Wednesday, November 10, 2004

Flu Shots vs. Viagra

I'm beginning to think I could write a whole blog just contesting op-eds in the Times about healthcare. Today's subject is an op-ed by Donald L. Barlett and James B. Steele called, unsurprisingly, "The Health of Nations." (The name has been used over and over, including by the Times' own Paul Krugman earlier this year.)

The authors attempt to illustrate the evils of the market system when it comes to prescription drugs. Their example is the shortage of flu shots and the proliferation of impotence drugs:
The reason for the shortage is this: Preventing a flu epidemic that could kill thousands is not nearly as profitable as making pills for something like erectile dysfunction, a decidedly non-fatal condition. Viagra, for example, brings in more than $1 billion a year for its maker, Pfizer. The profits to be made from selling flu vaccine are measly in comparison.
Their solution is a single-payer system. Is this a reasonable response? First, consider Viagra. There clearly is a demand for it, given its strong sales. People want it. Would it be produced in a single-payer system? Or would experts such as these decide it was not important? The market responds better to what people actually want.

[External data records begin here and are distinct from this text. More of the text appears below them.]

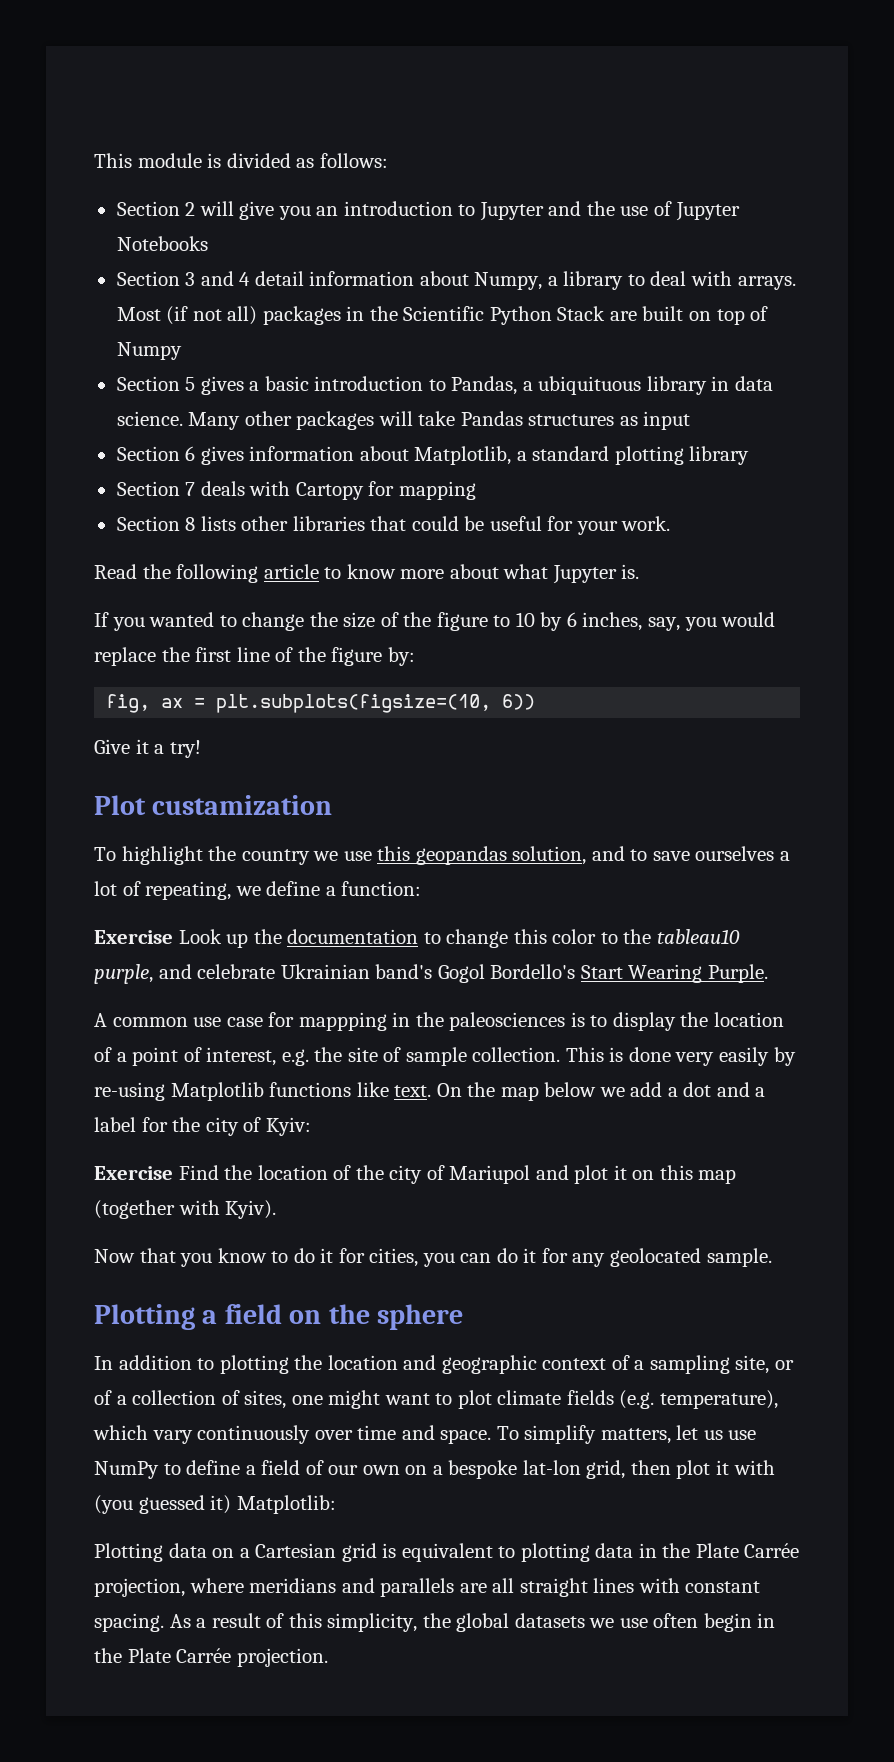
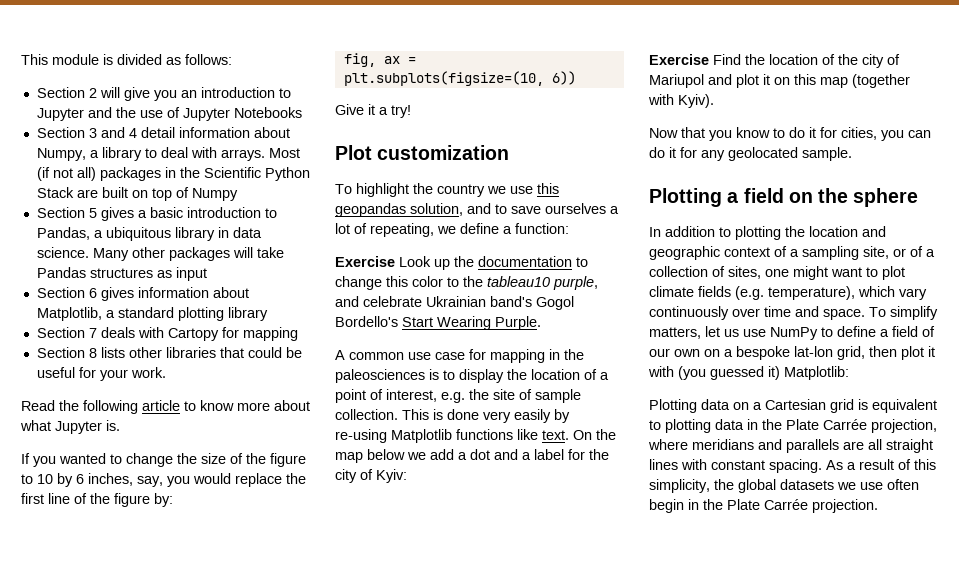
- Section 5 gives a basic introduction to Pandas, a ubiquituous library in data science.
+ Section 5 gives a basic introduction to Pandas, a ubiquitous library in data science.
- Plot custamization
+ Plot customization
- A common use case for mappping in the paleosciences is to display the location of a point of interest, e.g. the site of sample collection.
+ A common use case for mapping in the paleosciences is to display the location of a point of interest, e.g. the site of sample collection.

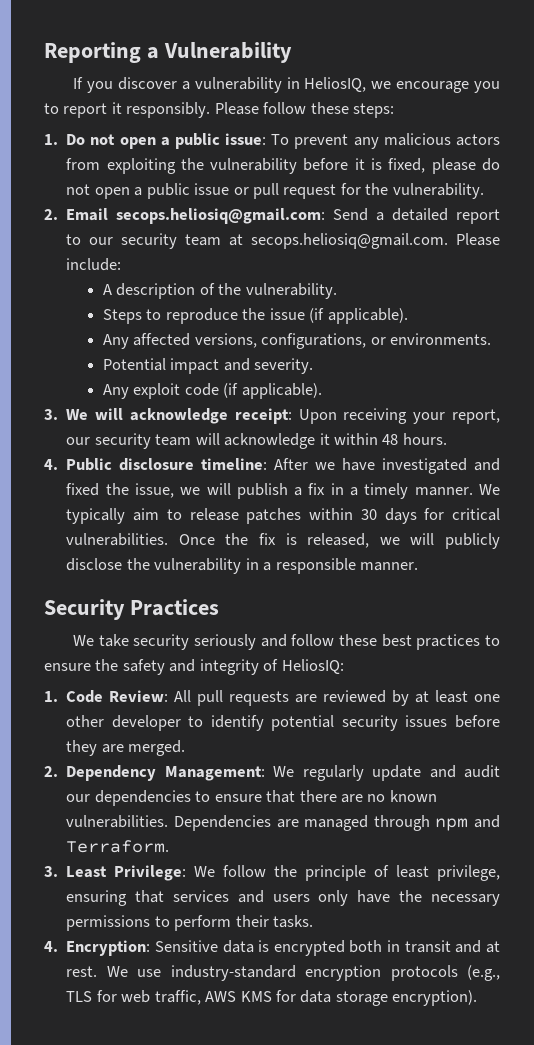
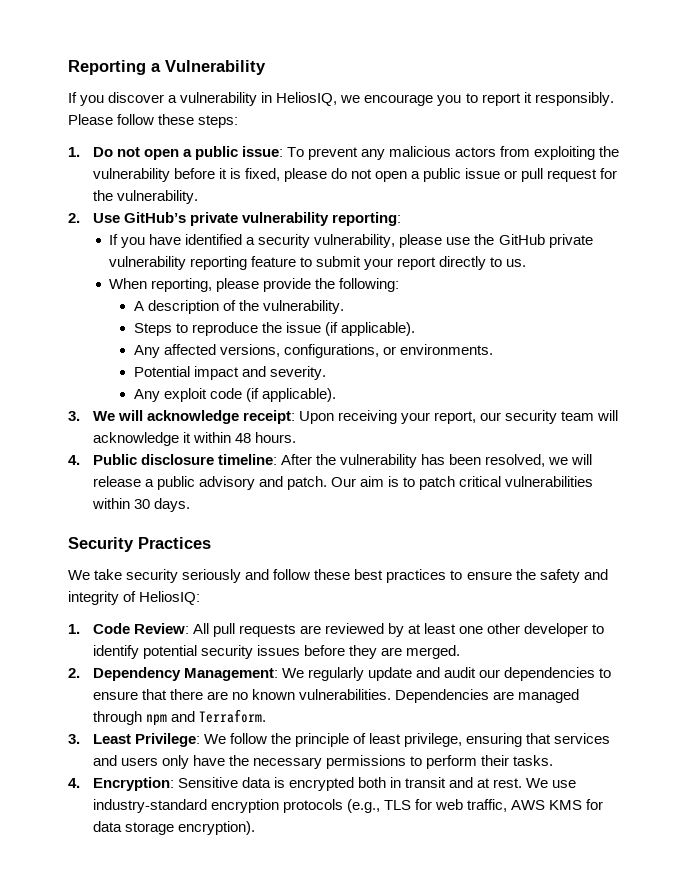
- 2. Email secops.heliosiq@gmail.com: Send a detailed report to our security team at secops.heliosiq@gmail.com. Please include:
+ 2. Use GitHub’s private vulnerability reporting:
+ If you have identified a security vulnerability, please use the GitHub private vulnerability reporting feature to submit your report directly to us.
+ When reporting, please provide the following:
- 4. Public disclosure timeline: After we have investigated and fixed the issue, we will publish a fix in a timely manner. We typically aim to release patches within 30 days for critical vulnerabilities. Once the fix is released, we will publicly disclose the vulnerability in a responsible manner.
+ 4. Public disclosure timeline: After the vulnerability has been resolved, we will release a public advisory and patch. Our aim is to patch critical vulnerabilities within 30 days.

Isn't the shortage of flu shots proof that it doesn't? Actually, no. There isn't a proper market for flu shots, but a monopsony situation, where the government is the only buyer. The government pays a low fixed price and distributes the vaccine. As a result, most vaccine suppliers dropped out of the market. This is pretty similar to a single-payer situation. Price controls often lead to shortages.

So what's the lesson here? Certainly not that markets are bad and goverment control is good. In fact, it seems the opposite.